Le flux commercial qui, à travers le Moyen Orient, unissait les pays d'Asie à l'Europe occidentale s'est toutefois maintenu après la chute de l'Empire romain. Aussi, "diamant industriel" et cristaux de diamant arrivaient régulièrement par l'intermédiaire de la république sérénissime de Venise, dont les chefs se rendirent indépendants de Constantinople dès 1912.
Lors des croisades, Venise était devenue le grand centre d'échanges commerciaux entre l'Europe et l'Orient. Sa succursale pour l'Europe du Nord était Bruges, dénommée pour cette raison la Venise du Nord. Le commerce du diamant se développait le long des chemins menant de Venise à Bruges, et dès le XIIIe siècle des quartiers de diamantaires virent le jour à Paris, Francfort sur le Main, etc...
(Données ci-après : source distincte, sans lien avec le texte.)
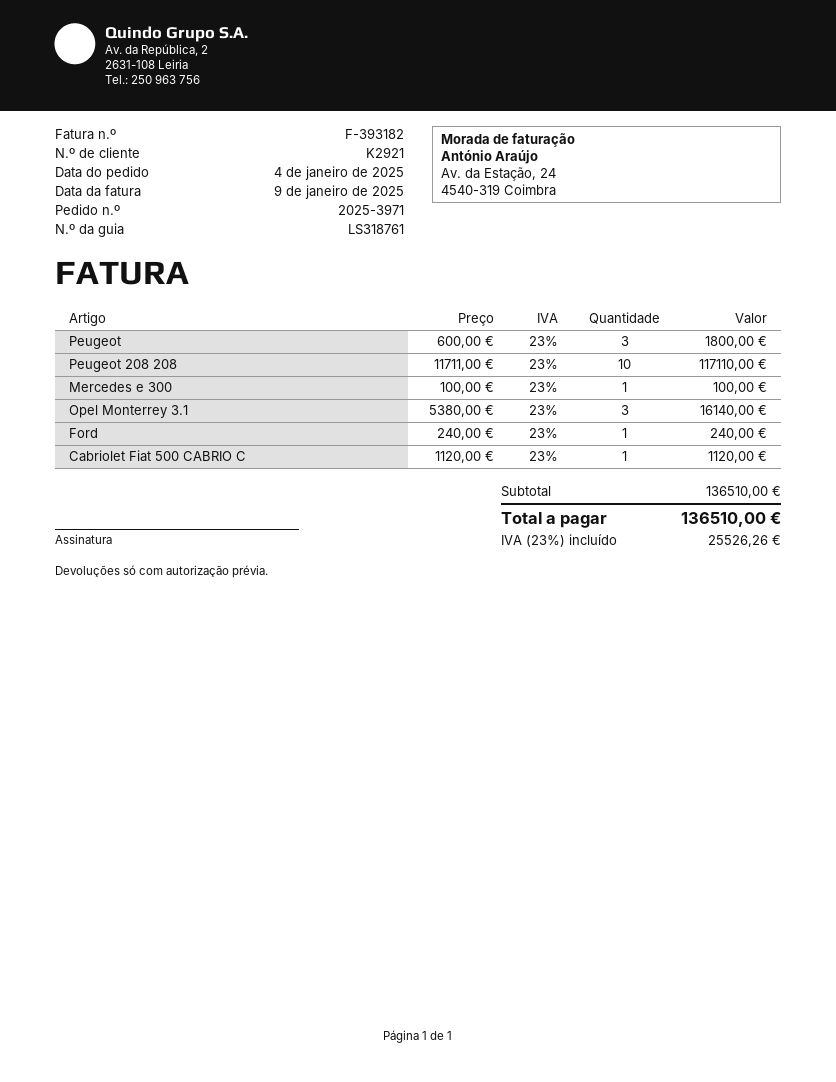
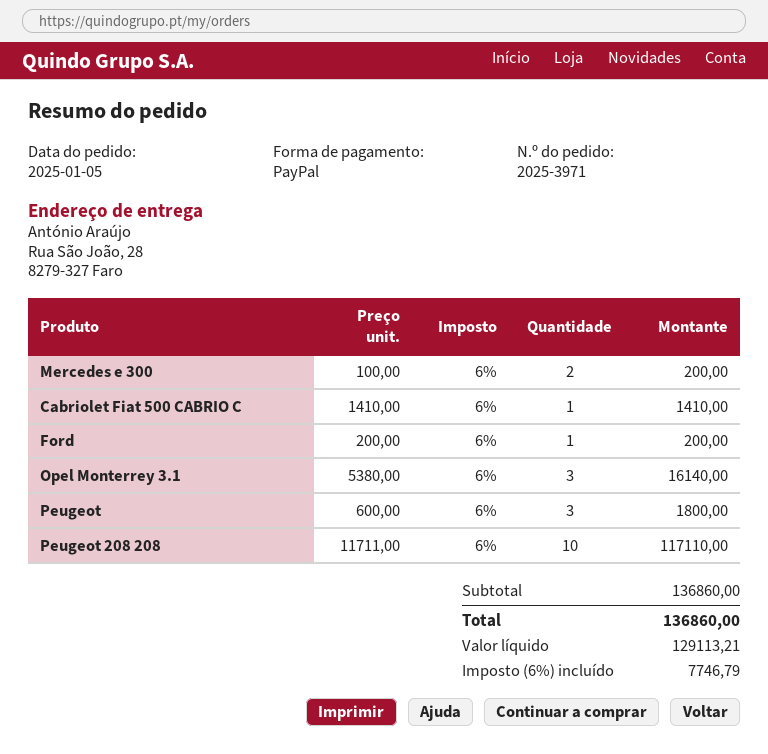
order date: 2025-01-04 -> 2025-01-05
Mercedes e 300: 1 x 100.00 = 100.00 -> 2 x 100.00 = 200.00
Ford: 1 x 240.00 = 240.00 -> 1 x 200.00 = 200.00
Cabriolet Fiat 500 CABRIO C: 1 x 1120.00 = 1120.00 -> 1 x 1410.00 = 1410.00
subtotal: 136510.00 -> 136860.00
tax: 23% = 25526.26 -> 6% = 7746.79
total: 136510.00 -> 136860.00

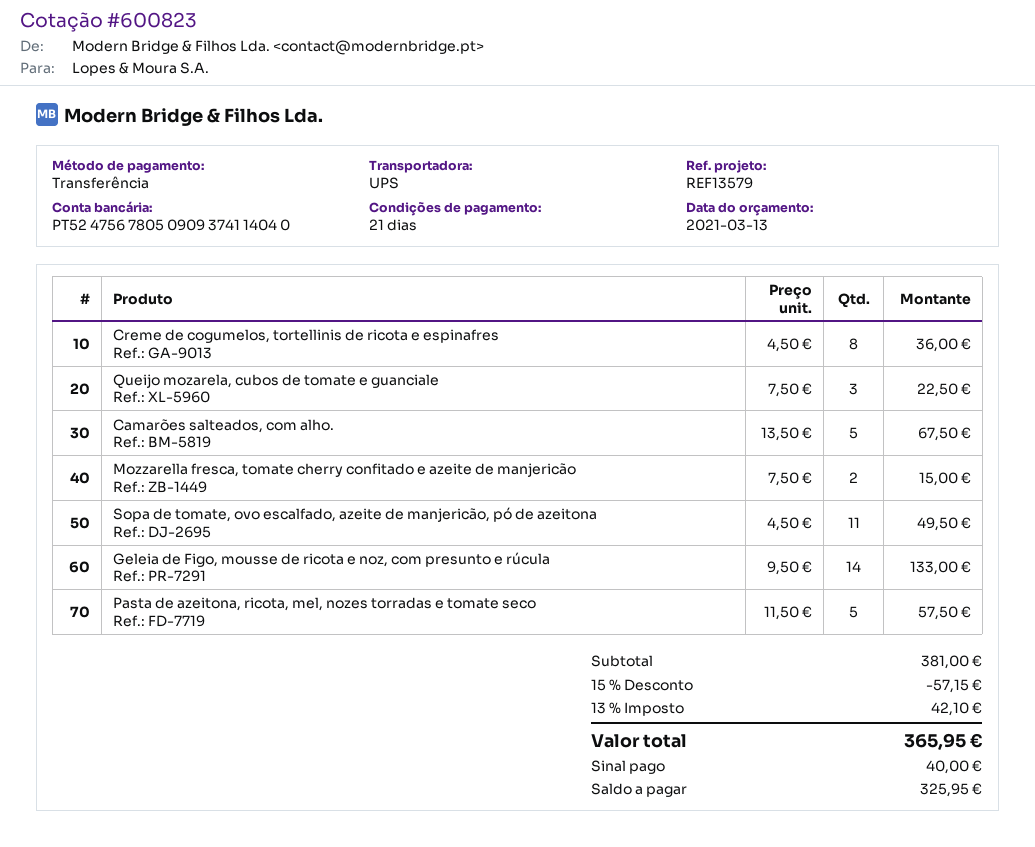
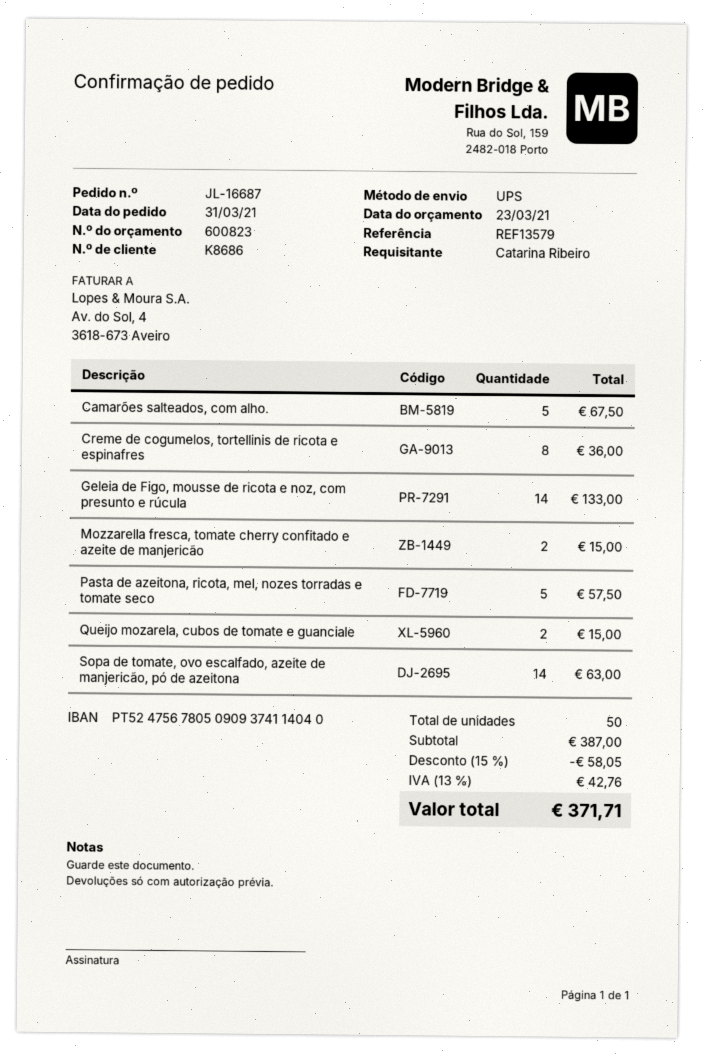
quote date: 2021-03-13 -> 2021-03-23
Queijo mozarela, cubos de tomate e guanciale: 3 for 22.50 -> 2 for 15.00
Sopa de tomate, ovo escalfado, azeite de manjericão, pó de azeitona: 11 for 49.50 -> 14 for 63.00
subtotal: 381.00 -> 387.00
discount: 15% = 57.15 -> 15% = 58.05
tax: 13% = 42.10 -> 13% = 42.76
total: 365.95 -> 371.71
Les échanges commerciaux s'intensifièrent avec les croisades, et il est probable que les premiers essais europées de facettage du diamant eurent lieu à Venise d'où ils gagnèrent ensuite toute l'Europe et l'Inde.
La prééminence flamante pour la taille au XVIIe siècle est attestée par Robert de Berquen, orfèvre joaillier parisien. IL se prétend l'héritier d'une ancienne lignée de diamantaires et attribue à son aïeul Louis "natif de Bruges" l'invention de la taille et le facettage, en 1476, des 3 diamants célèbres du duc de Bourgogne, Charles le Téméraire (1443-1447).
Il aurait alors reçu 3000 ducats pour ce travail. La légende, sur l'origine de la taille diamant est issue de ce seul témoignage, non confirmé par les archives et d'ailleurs manisfestement erroné.